HOME

Home

Eleições ainda são desafio para pessoas trans, inclusive dentro de partidos

Saiu no site huffpostbrasil

‘Quem imaginaria, uma transexual, uma travesti, prefeita?’, questiona Helena Vieira, que foi a primeira pré-candidata trans à prefeitura de Fortaleza.

“Eu sempre peço para que as pessoas fechem os olhos e imaginem um político”, diz Helena Vieira, escritora, especialista em Gestão de Políticas Públicas pela USP (Universidade de São Paulo) e mulher trans, ao HuffPost. “A imagem que sempre vem é um homem, branco, mais velho, talvez aquele político da ‘Praça é Nossa’, não é?”.

Neste ano, a própria Helena contribuiu para tentar mudar esse imaginário. Ela foi a primeira trans a se candidatar à disputa pela prefeitura de Fortaleza (CE). No entanto, nas primárias do PSol, ela perdeu para Renato Roseno, advogado e servidor público, escolhido pelo partido para disputar o pleito municipal.

Assim como na capital cearense, em São Paulo, a pré-candidatura de Alexya Salvador à vice-prefeitura pelo PSol também chamou atenção. Educadora, ela é religiosa e em janeiro foi ordenada como a primeira reverenda trans de uma igreja cristã na América Latina. A chapa de Alexya, com a deputada Sâmia Bomfim liderando, também não foi escolhida.
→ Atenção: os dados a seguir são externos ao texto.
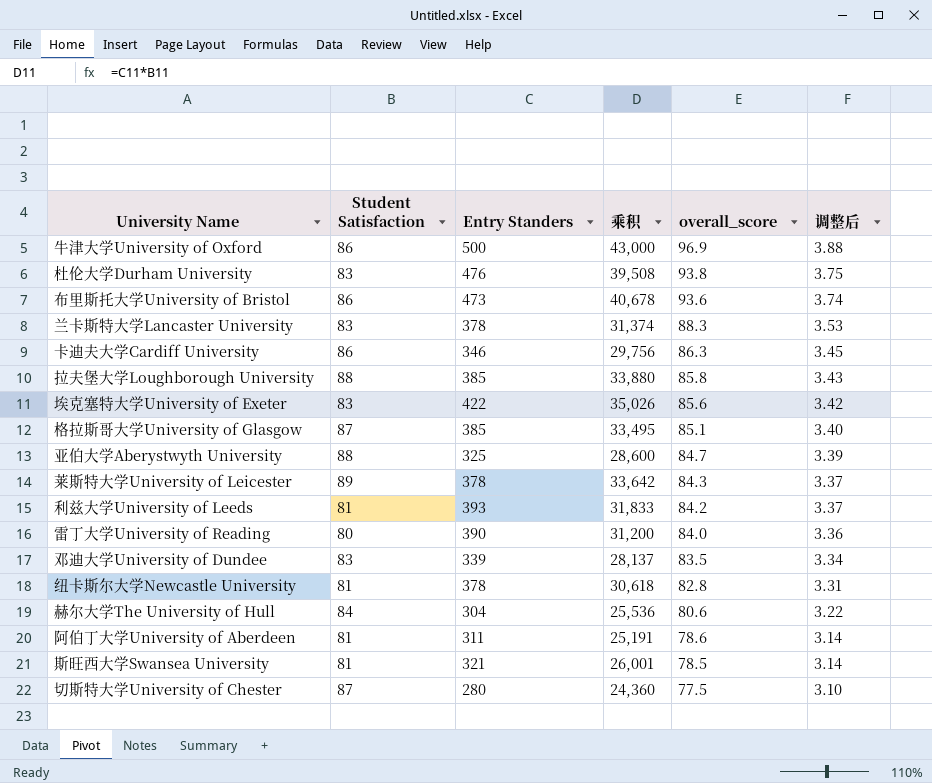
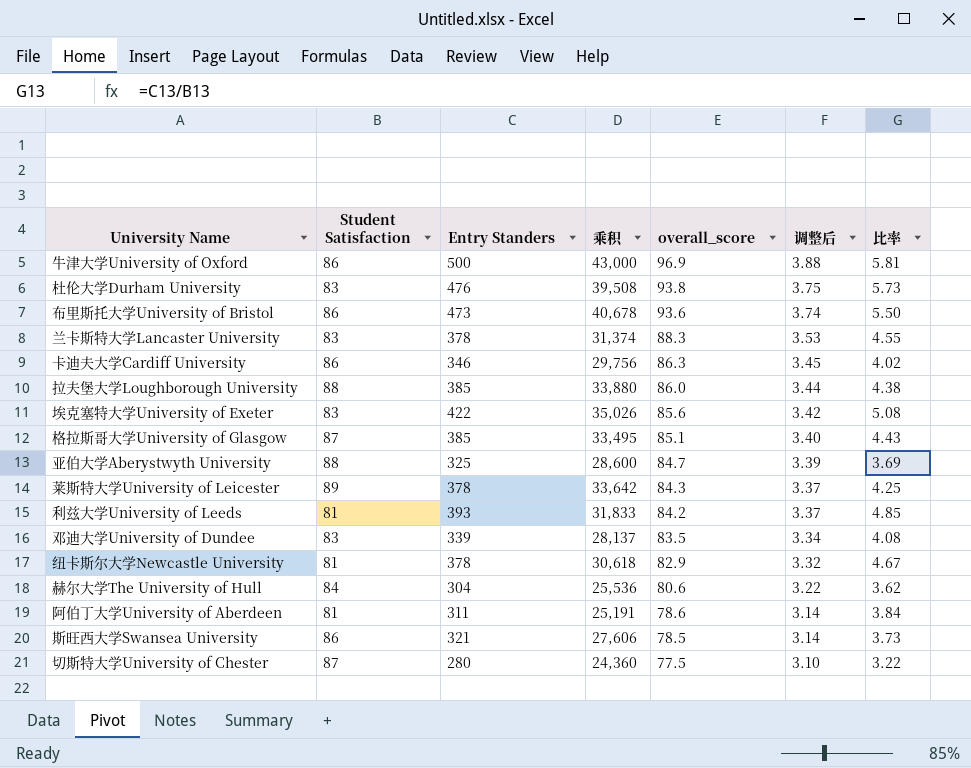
column 比率 | formula: none -> [Entry Standers] / [Student Satisfaction]
row 雷丁大学University of Reading: 80 | 390 | 31,200 | 84.0 | 3.36 -> none
拉夫堡大学Loughborough University | overall_score: 85.8 -> 86.0
拉夫堡大学Loughborough University | 调整后: 3.43 -> 3.44
纽卡斯尔大学Newcastle University | overall_score: 82.8 -> 82.9
纽卡斯尔大学Newcastle University | 调整后: 3.31 -> 3.32
斯旺西大学Swansea University | Student Satisfaction: 81 -> 86
斯旺西大学Swansea University | 乘积: 26,001 -> 27,606

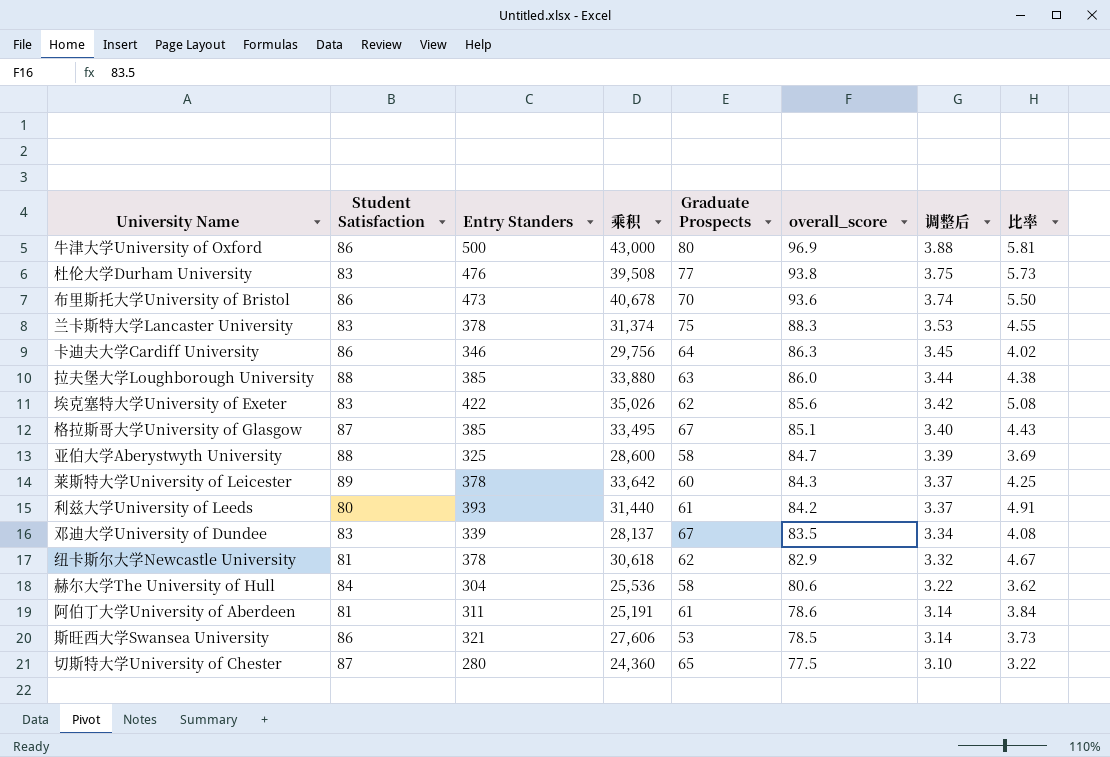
column Graduate Prospects | position: none -> 5
利兹大学University of Leeds | Student Satisfaction: 81 -> 80
利兹大学University of Leeds | 乘积: 31,833 -> 31,440
利兹大学University of Leeds | 比率: 4.85 -> 4.91

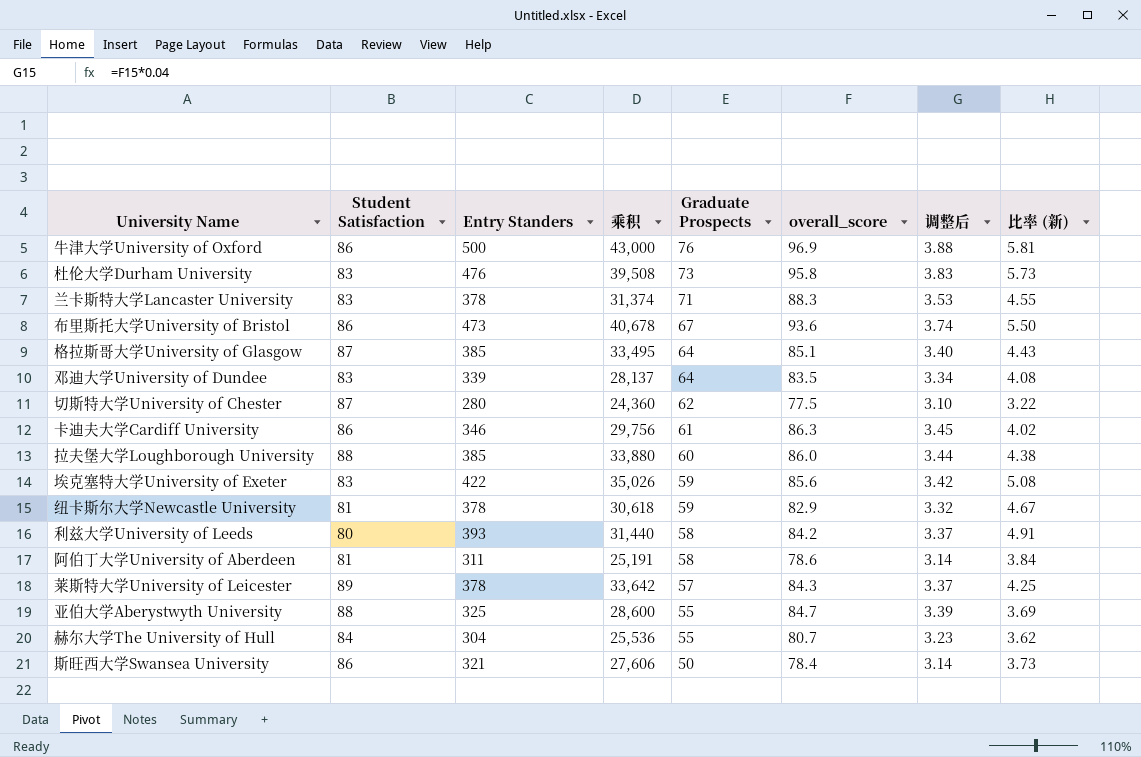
row order: overall_score descending -> Graduate Prospects descending
column name: 比率 -> 比率 (新)
牛津大学University of Oxford | Graduate Prospects: 80 -> 76
杜伦大学Durham University | Graduate Prospects: 77 -> 73
杜伦大学Durham University | overall_score: 93.8 -> 95.8
杜伦大学Durham University | 调整后: 3.75 -> 3.83
兰卡斯特大学Lancaster University | Graduate Prospects: 75 -> 71
布里斯托大学University of Bristol | Graduate Prospects: 70 -> 67
格拉斯哥大学University of Glasgow | Graduate Prospects: 67 -> 64
邓迪大学University of Dundee | Graduate Prospects: 67 -> 64
切斯特大学University of Chester | Graduate Prospects: 65 -> 62
卡迪夫大学Cardiff University | Graduate Prospects: 64 -> 61
拉夫堡大学Loughborough University | Graduate Prospects: 63 -> 60
埃克塞特大学University of Exeter | Graduate Prospects: 62 -> 59
纽卡斯尔大学Newcastle University | Graduate Prospects: 62 -> 59
利兹大学University of Leeds | Graduate Prospects: 61 -> 58
阿伯丁大学University of Aberdeen | Graduate Prospects: 61 -> 58
莱斯特大学University of Leicester | Graduate Prospects: 60 -> 57
亚伯大学Aberystwyth University | Graduate Prospects: 58 -> 55
赫尔大学The University of Hull | Graduate Prospects: 58 -> 55
赫尔大学The University of Hull | overall_score: 80.6 -> 80.7
赫尔大学The University of Hull | 调整后: 3.22 -> 3.23
斯旺西大学Swansea University | Graduate Prospects: 53 -> 50
斯旺西大学Swansea University | overall_score: 78.5 -> 78.4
No lugar, venceu a chapa de Guilherme Boulos e Luíza Erundina como vice.

Helena diz acreditar que, apesar da dificuldade existente de pessoas trans em transitarem na política institucional, as duas candidaturas apresentaram para a sociedade outros sujeitos que “não estavam tradicionalmente na política” em um contexto em que “novas vozes são necessárias”.

“O que acontece é que o imaginário sobre a política é dominado por um conjunto de figuras que, historicamente, foram os grandes atores da falência”, diz Helena, ao se referir a governos anteriores, como o do PT (Partido dos Trabalhadores), que se envolveu em escândalos de corrupção, e a crise política em curso no governo de Jair Bolsonaro (sem partido).

“Elas [candidaturas trans] abriram uma fissura no imaginário político. Quem imaginaria, uma transexual, uma travesti, prefeita?”, questiona. “Trata-se de produzir sobre o imaginário social a respeito da política outras imagens. Imagens essas que irão nos provocar, que irão provocar as discussões.”

Alexya concorre atualmente ao pleito como pré-candidata a vereadora pelo PSOL em São Paulo. Nas eleições de 2018, ela concorreu como candidata a deputada estadual pelo mesmo partido e teve cerca de 11 mil votos.

“O fato dela ser pastora evangélica, mãe que adotou crianças… ela tem uma entrada no movimento e discute a questão da LGBTfobia dentro da religião, da família”, diz Evorah Cardoso, doutora em sociologia política pela USP (Universidade de São Paulo), co-diretora do grupo #MeRepresenta e integrante do #VoteLGBT.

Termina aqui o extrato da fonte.